Introduction
Building-Integrated Photovoltaics (BIPV) present an innovative way to harness solar energy by integrating photovoltaic panels into a building’s façades and rooftops. Unlike conventional rooftop-mounted solar panels, BIPV panels serve both architectural and functional purposes, making them an essential part of sustainable urban development.
However, accurately estimating the energy generation potential of BIPV requires precise calculations that consider various solar radiation parameters, including:
- Global Horizontal Irradiance (GHI) – the total solar energy incident on a horizontal surface.
- Direct Normal Irradiance (DNI) – the amount of direct sunlight received perpendicular to the sun’s rays.
- Diffuse Horizontal Irradiance (DHI) – the scattered sunlight reaching the surface from the atmosphere.
In this blog, we discuss how these parameters contribute to BIPV energy estimation and how we integrate them into our 3D city model-based solar analysis for an accurate and interactive assessment.
1. Understanding Key Solar Irradiance Parameters
Global Horizontal Irradiance (GHI)
GHI is the total solar radiation received on a horizontal surface and is one of the most critical factors in solar energy analysis.

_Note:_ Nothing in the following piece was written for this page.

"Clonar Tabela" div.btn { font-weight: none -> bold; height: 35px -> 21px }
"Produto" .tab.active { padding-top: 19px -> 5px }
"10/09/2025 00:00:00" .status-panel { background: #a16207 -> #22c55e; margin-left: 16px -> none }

It comprises two components:
$$\ GHI = DNI \cdot \cos(\theta_z) + DHI $$
where:
- DNI (Direct Normal Irradiance): The direct sunlight component that reaches the Earth’s surface without being scattered.
- DHI (Diffuse Horizontal Irradiance): The portion of sunlight that is scattered by molecules and aerosols in the atmosphere.

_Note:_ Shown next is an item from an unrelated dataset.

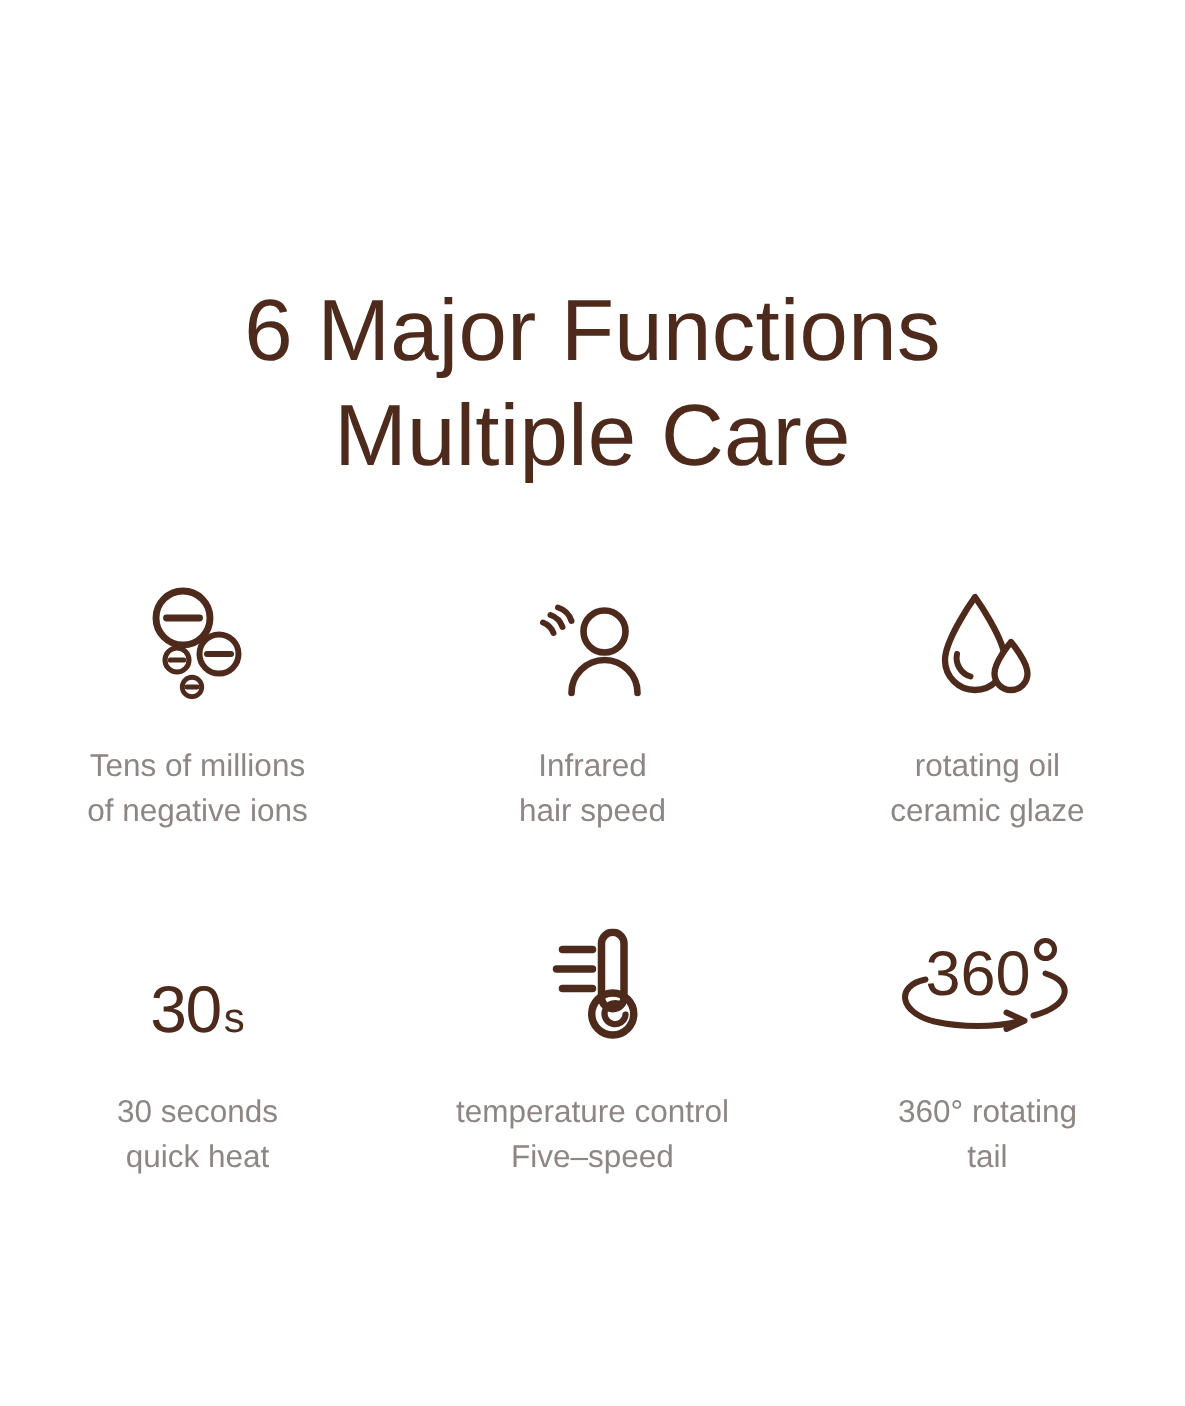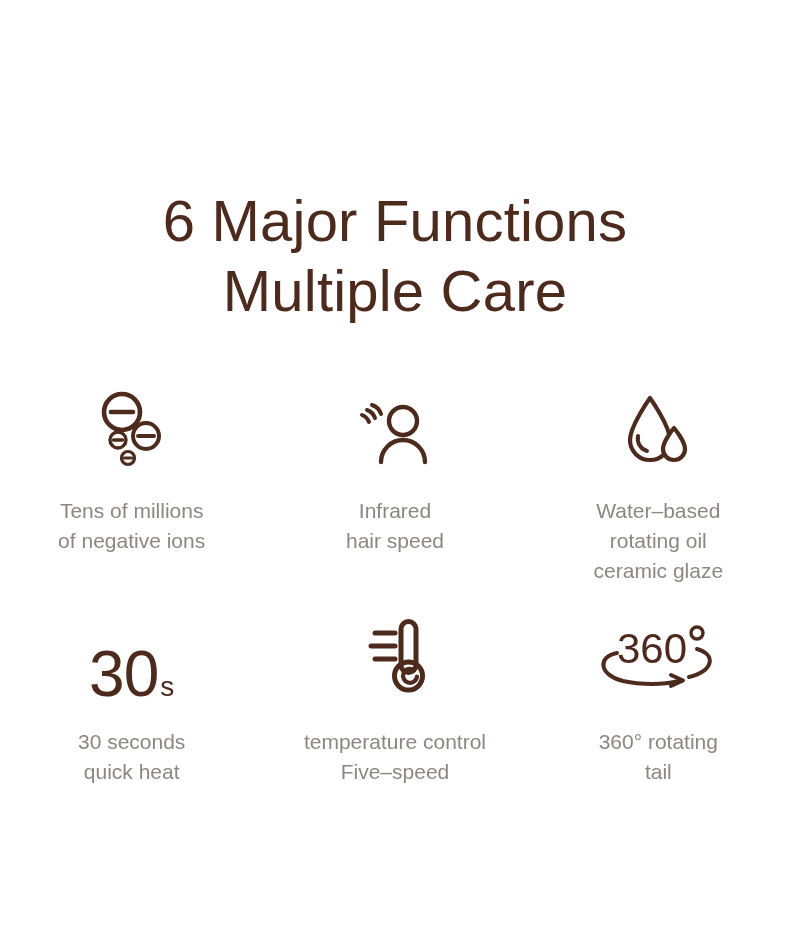"Water–based" span.cline { html: <span>Water–based</span> -> none }
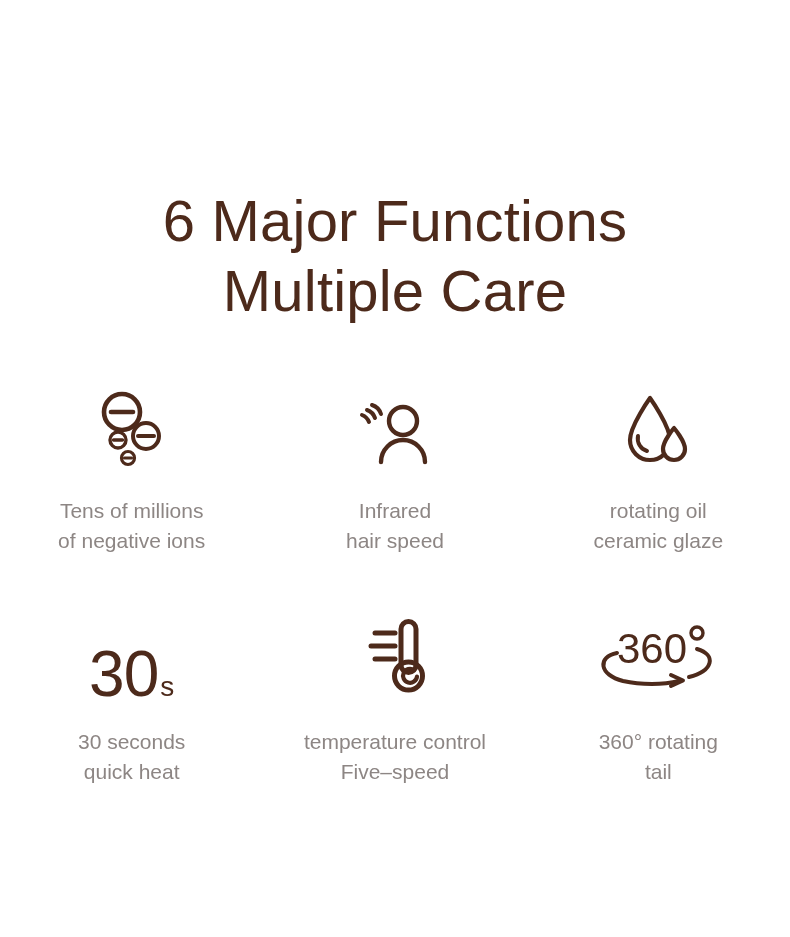"30" .ti-30 { font-size: 64px -> 44px }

- θz (Zenith Angle): The angle between the sun’s position and the vertical (the higher the sun, the lower the zenith angle).

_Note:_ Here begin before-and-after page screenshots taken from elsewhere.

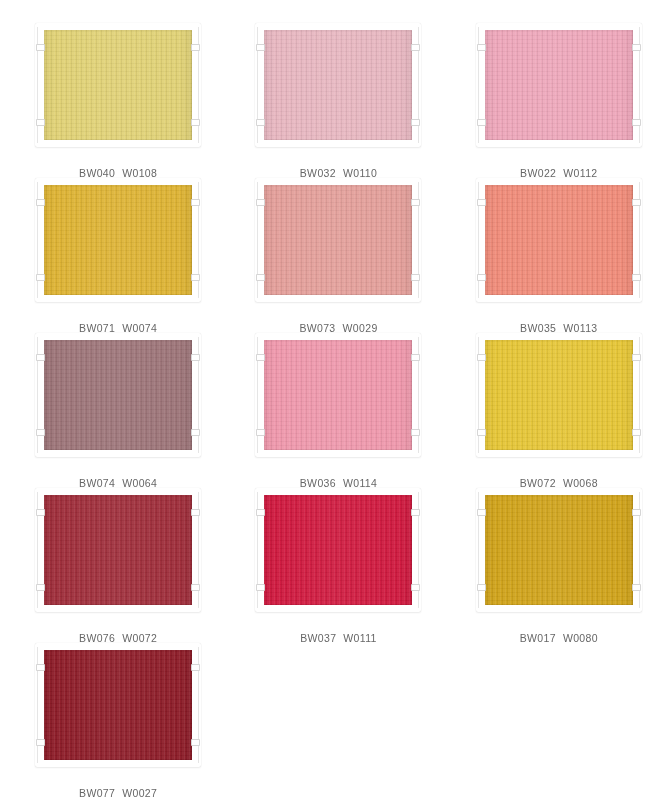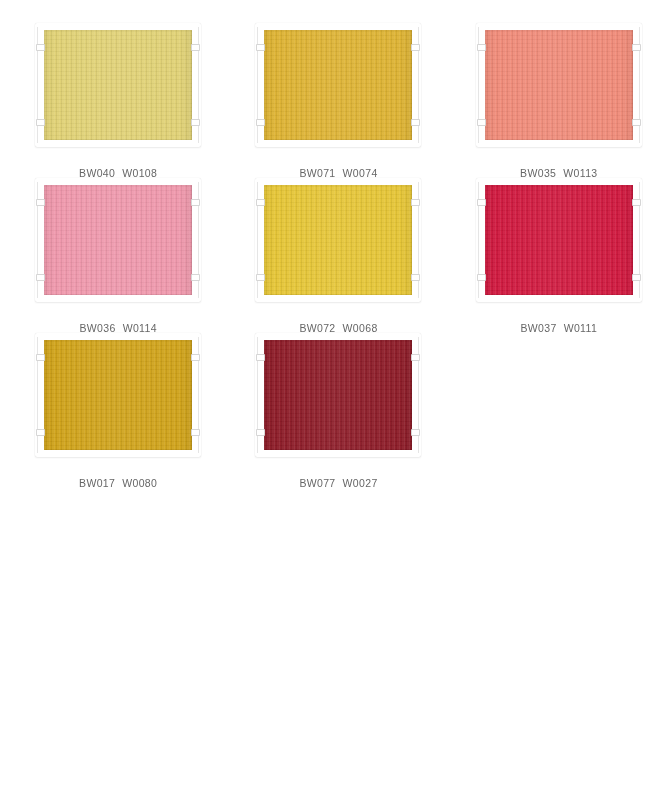"BW032 W0110" div.swatch-cell { html: none -> <div> <div> <div></div> <div></div> <div></div> <div></div> <div></div> <div></div> </div> <div><span>BW032</span><span></span><span>W0110</span></div> </div> }
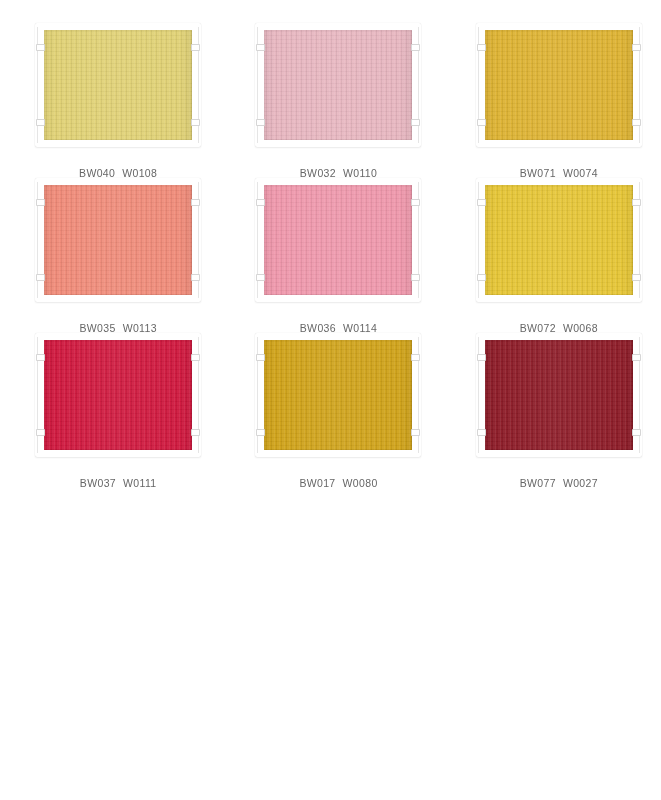"BW022 W0112" div.swatch-cell { html: none -> <div> <div> <div></div> <div></div> <div></div> <div></div> <div></div> <div></div> </div> <div><span>BW022</span><span></span><span>W0112</span></div> </div> }
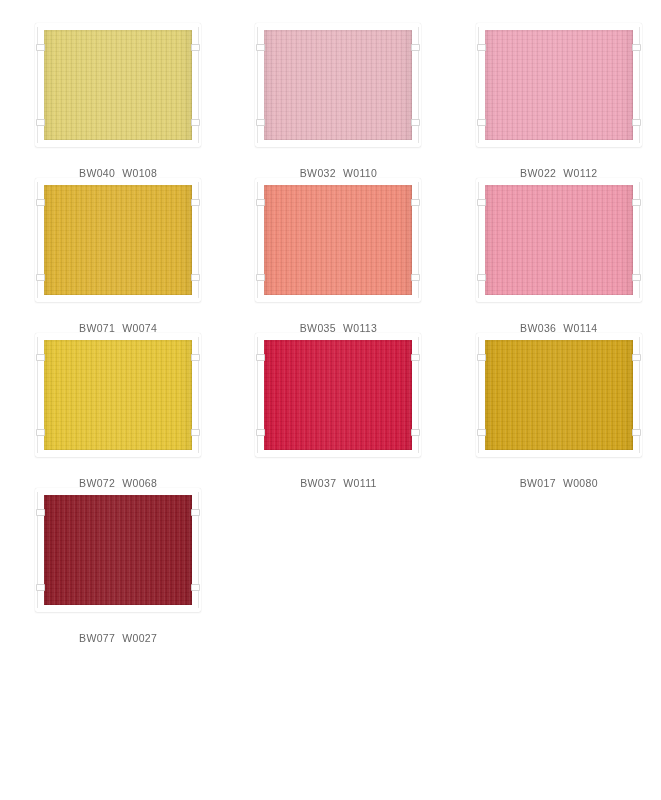"BW073 W0029" div.swatch-cell { html: none -> <div> <div> <div></div> <div></div> <div></div> <div></div> <div></div> <div></div> </div> <div><span>BW073</span><span></span><span>W0029</span></div> </div> }
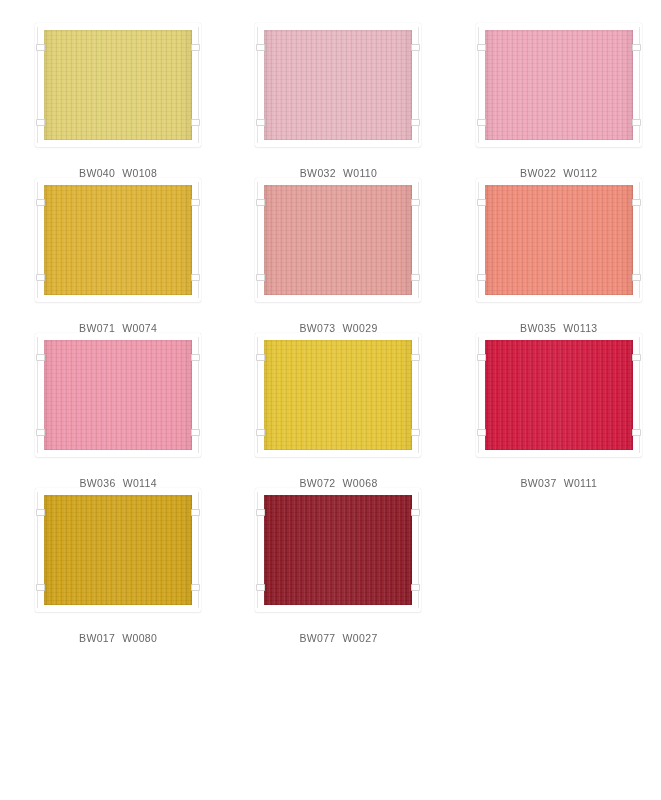"BW074 W0064" div.swatch-cell { html: none -> <div> <div> <div></div> <div></div> <div></div> <div></div> <div></div> <div></div> </div> <div><span>BW074</span><span></span><span>W0064</span></div> </div> }
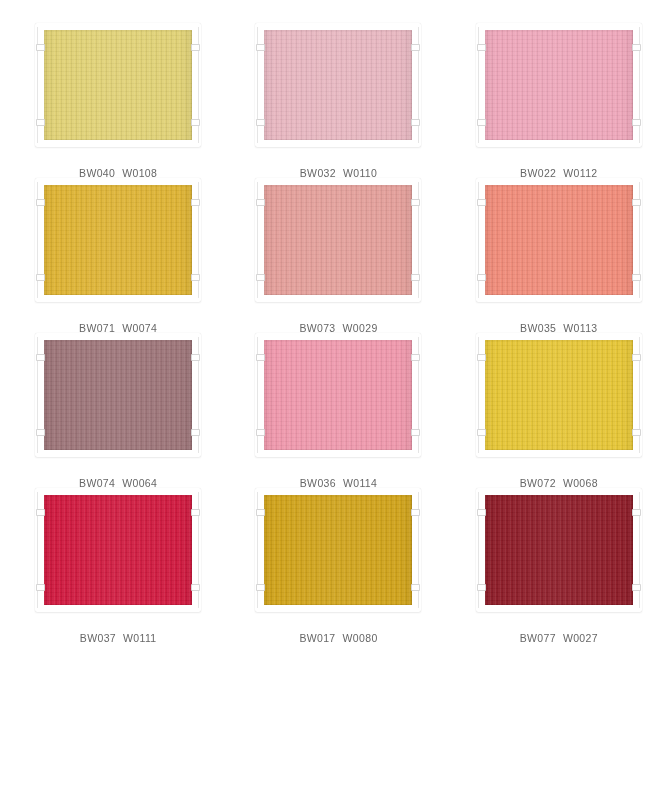"BW076 W0072" div.swatch-cell { html: none -> <div> <div> <div></div> <div></div> <div></div> <div></div> <div></div> <div></div> </div> <div><span>BW076</span><span></span><span>W0072</span></div> </div> }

For flat rooftop-mounted PV panels, GHI is generally sufficient for estimating solar potential. However, for BIPV panels mounted on vertical walls, GHI alone is insufficient, as they receive a significant portion of their energy from DNI.
Global Horizontal Irradiance
Why DNI is Important for BIPV?
Unlike horizontal rooftops, building façades are vertical structures that receive more sunlight when the sun is lower in the sky (morning and evening). This makes DNI a more relevant factor in estimating the energy generation of vertical BIPV panels. Direct Normal Irradiance
2. Calculating Solar Exposure for Vertical Surfaces
BIPV panels mounted on vertical façades experience different sunlight exposure patterns throughout the day. To accurately estimate their energy generation, we use the Plane of Array (POA) irradiance formula:
$$\ POA = DNI \cdot \cos(\theta) + DHI \cdot \frac{(1+\cos(\beta))}{2} + GHI \cdot \rho \cdot \frac{(1-\cos(\beta))}{2} $$
where:
- θ (Incidence Angle): The angle between the sunlight and the panel’s surface.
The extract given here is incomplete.